Regulators want to ensure that acquisitions don’t compromise an insurer’s ability to meet policyholder obligations. Buyers must prove that the combined entity will maintain sufficient capital levels after the transaction. Often, regulatory conditions are attached to change-of-control approvals, such as maintaining minimum RBC ratios, limiting dividend payouts without prior approval, or restricting certain affiliate transactions regardless of their size.

For U.S. insurers, RBC treatment is heavily influenced by how investments are classified under statutory accounting rules. The NAIC assigns asset charges based on these classifications, and companies frequently structure transactions to secure favorable RBC treatment. However, compliance has become more demanding. For example, on June 14, 2023, the NAIC adopted a 45% RBC asset charge for first-loss tranches of asset-backed securities, which has implications for how insurers manage their investment portfolios during M&A activity.
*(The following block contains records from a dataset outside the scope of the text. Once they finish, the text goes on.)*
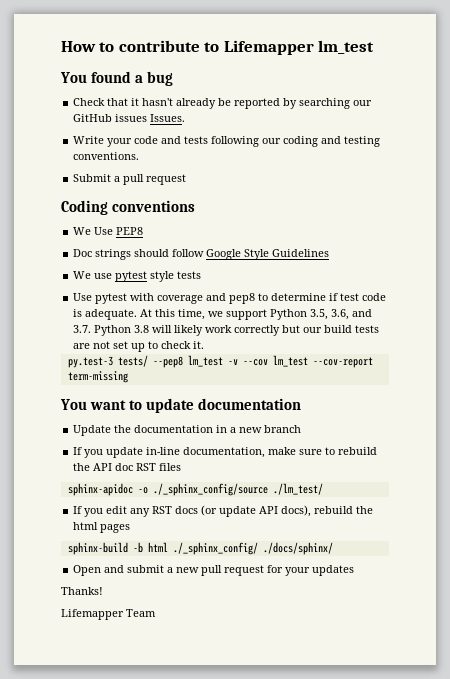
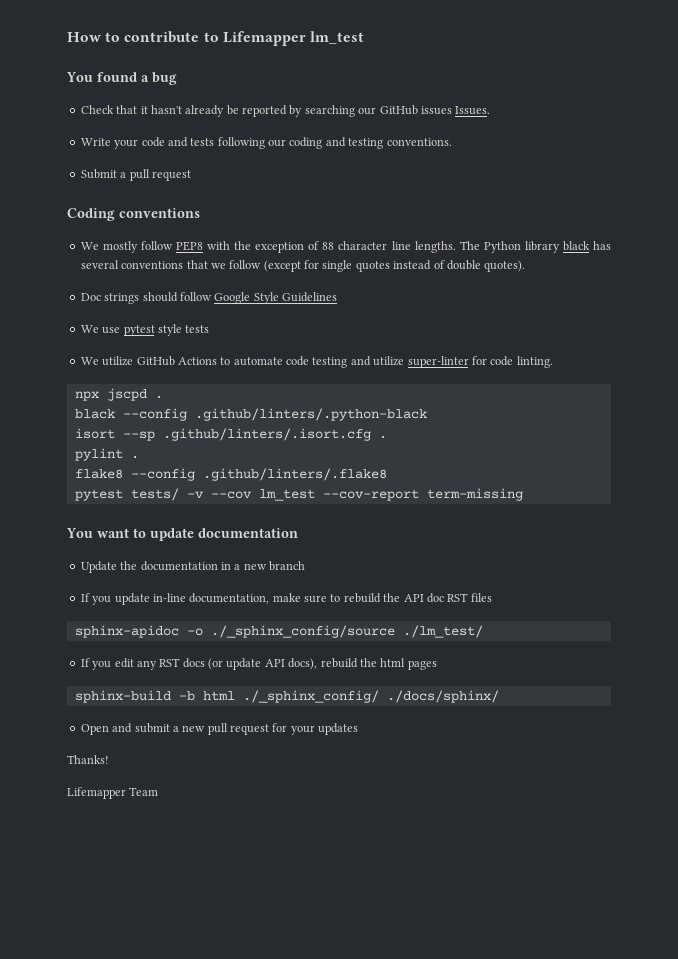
[94,227,114,235] Use -> [102,241,173,253] mostly follow
(144, 231) none -> [207,241,611,253] [80,260,526,272] with the exception of 88 character line lengths. The Python library black has several conventions that we follow (except for single quotes instead of double quotes).
[73,293,387,304] [73,309,373,320] [73,325,380,336] [73,341,205,352] [67,355,223,368] Use pytest with coverage and pep8 to determine if test code is adequate. At this time, we support Python 3.5, 3.6, and 3.7. Python 3.8 will likely work correctly but our build tests are not set up to check it. // py.test-3 tests/ --pep8 lm_test -> [80,356,553,368] [74,388,163,401] [74,408,427,421] [74,428,387,441] [74,448,139,461] [74,468,387,481] [74,488,179,501] We utilize GitHub Actions to automate code testing and utilize super-linter for code linting. // npx jscpd . // black --config .github/linters/.python-black // isort --sp .github/linters/.isort.cfg . // pylint . // flake8 --config .github/linters/.flake8 // pytest tests/

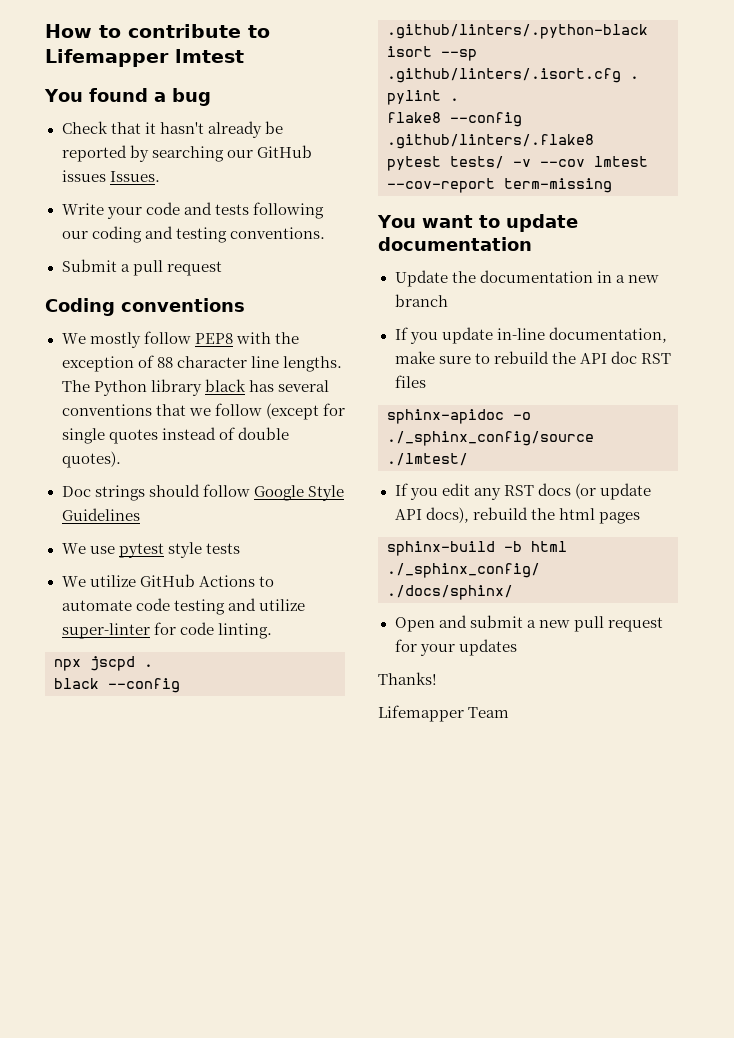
[309,31,364,44] lm_test -> [175,49,244,63] lmtest
[258,489,315,501] lm_test -> [594,156,648,167] lmtest
[402,625,483,638] ./lm_test/ -> [387,453,468,466] ./lmtest/

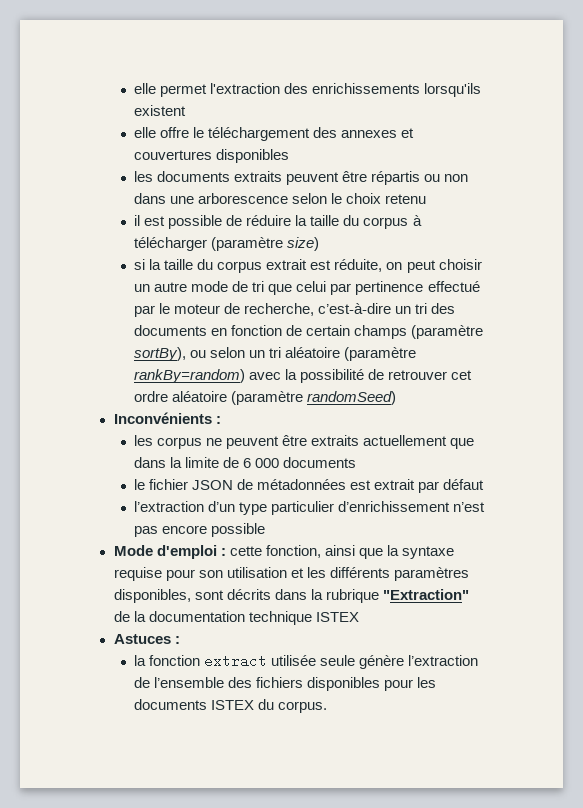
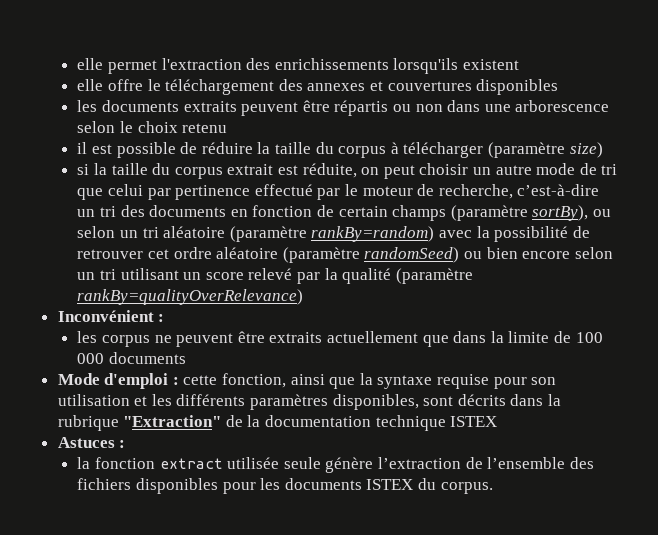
[113,412,212,424] // Inconvénients -> [463,247,613,259] [77,268,473,284] [77,289,304,305] [57,310,154,322] ou bien encore selon un tri utilisant un score relevé par la qualité (paramètre rankBy=qualityOverRelevance) // Inconvénient
[243,458,252,468] 6 -> [575,332,603,343] 100
[134,479,485,493] [134,501,486,515] [134,523,266,537] // le fichier JSON de métadonnées est extrait par défaut // l’extraction d’un type particulier d’enrichissement n’est pas encore possible -> (187, 358) none

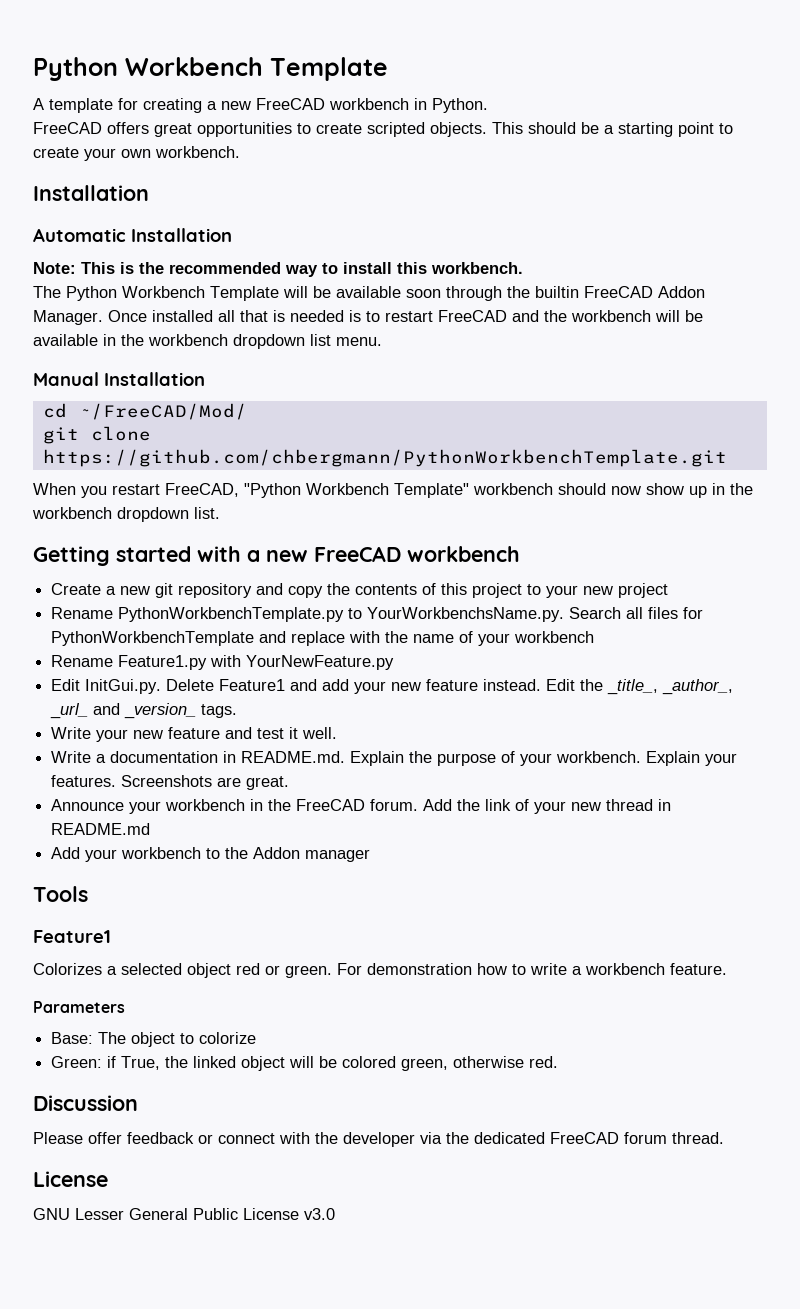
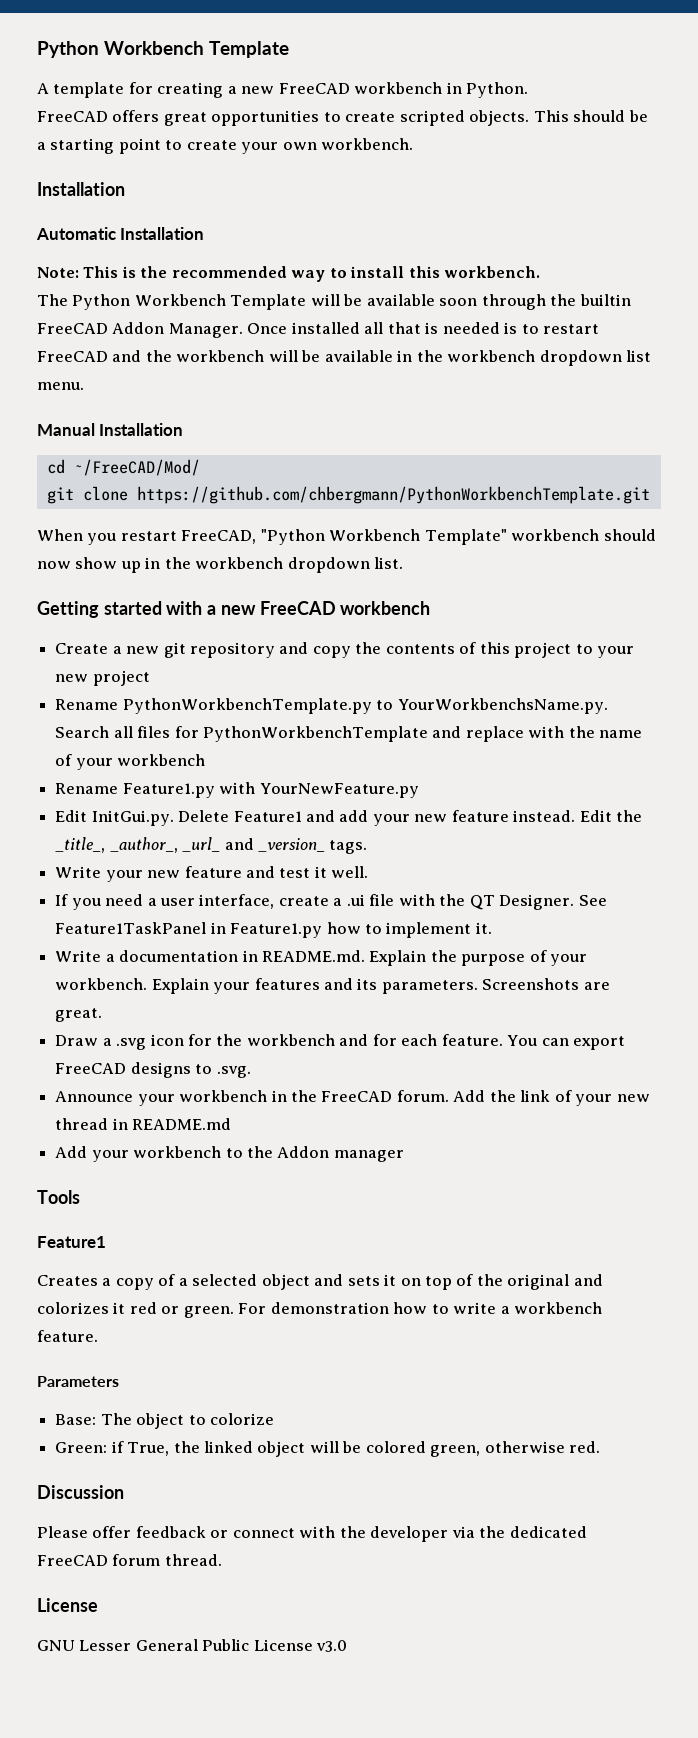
(338, 733) none -> [55,894,607,910] [55,922,492,938] // If you need a user interface, create a .ui file with the QT Designer. See Feature1TaskPanel in Feature1.py how to implement it.
[51,775,117,787] features. -> [254,978,478,994] features and its parameters.
(290, 783) none -> [55,1034,626,1050] [55,1062,251,1078] // Draw a .svg icon for the workbench and for each feature. You can export FreeCAD designs to .svg.
[33,963,231,978] Colorizes a selected object -> [37,1274,603,1290] [37,1302,126,1314] Creates a copy of a selected object and sets it on top of the original and colorizes it

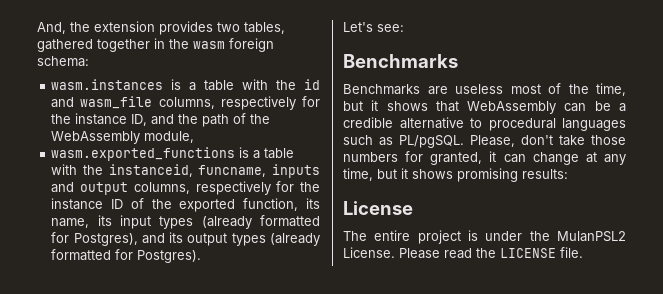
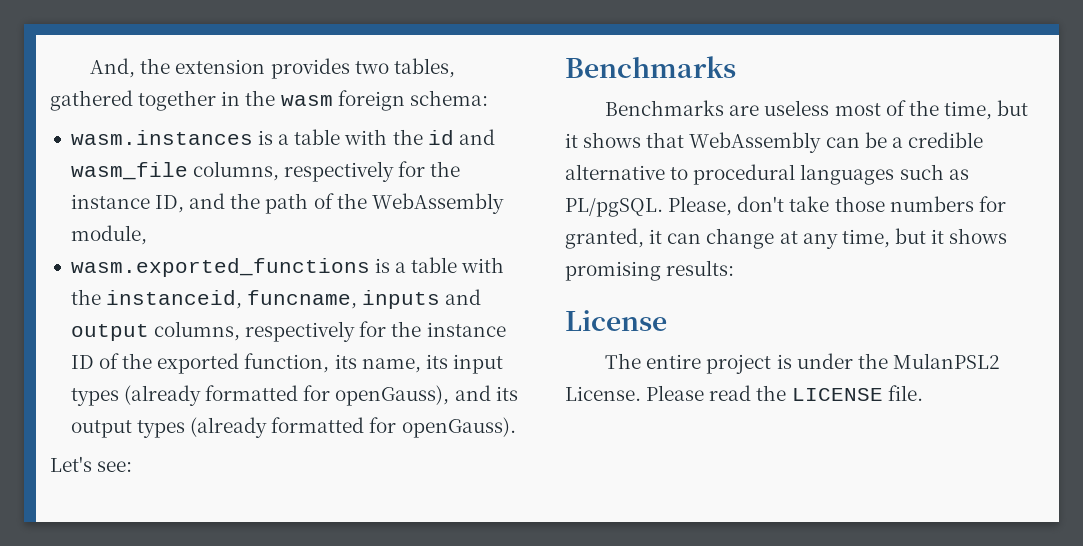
[73,233,138,246] Postgres), -> [335,385,450,406] openGauss),
[137,250,202,263] Postgres). -> [401,417,516,438] openGauss).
Negotiations between buyers and sellers often address what constitutes "burdensome conditions" imposed by regulators. These can range from broad material adverse effect clauses to specific restrictions on dividends or mandatory capital maintenance requirements.

When Regulators Review Insurance-Heavy Deals

Regulatory scrutiny has intensified in recent years. From 2022 to 2023, regulators challenged $361 billion worth of announced deals, with nearly $255 billion of those requiring some form of remedy before closing.

For insurance M&A, deals involving the acquisition of control - typically defined as ownership of 10% or more of an insurer’s voting securities - require approval from the state insurance regulator in the target company’s home state. This approval process usually takes six to 12 months, though more complex transactions can extend this timeline significantly.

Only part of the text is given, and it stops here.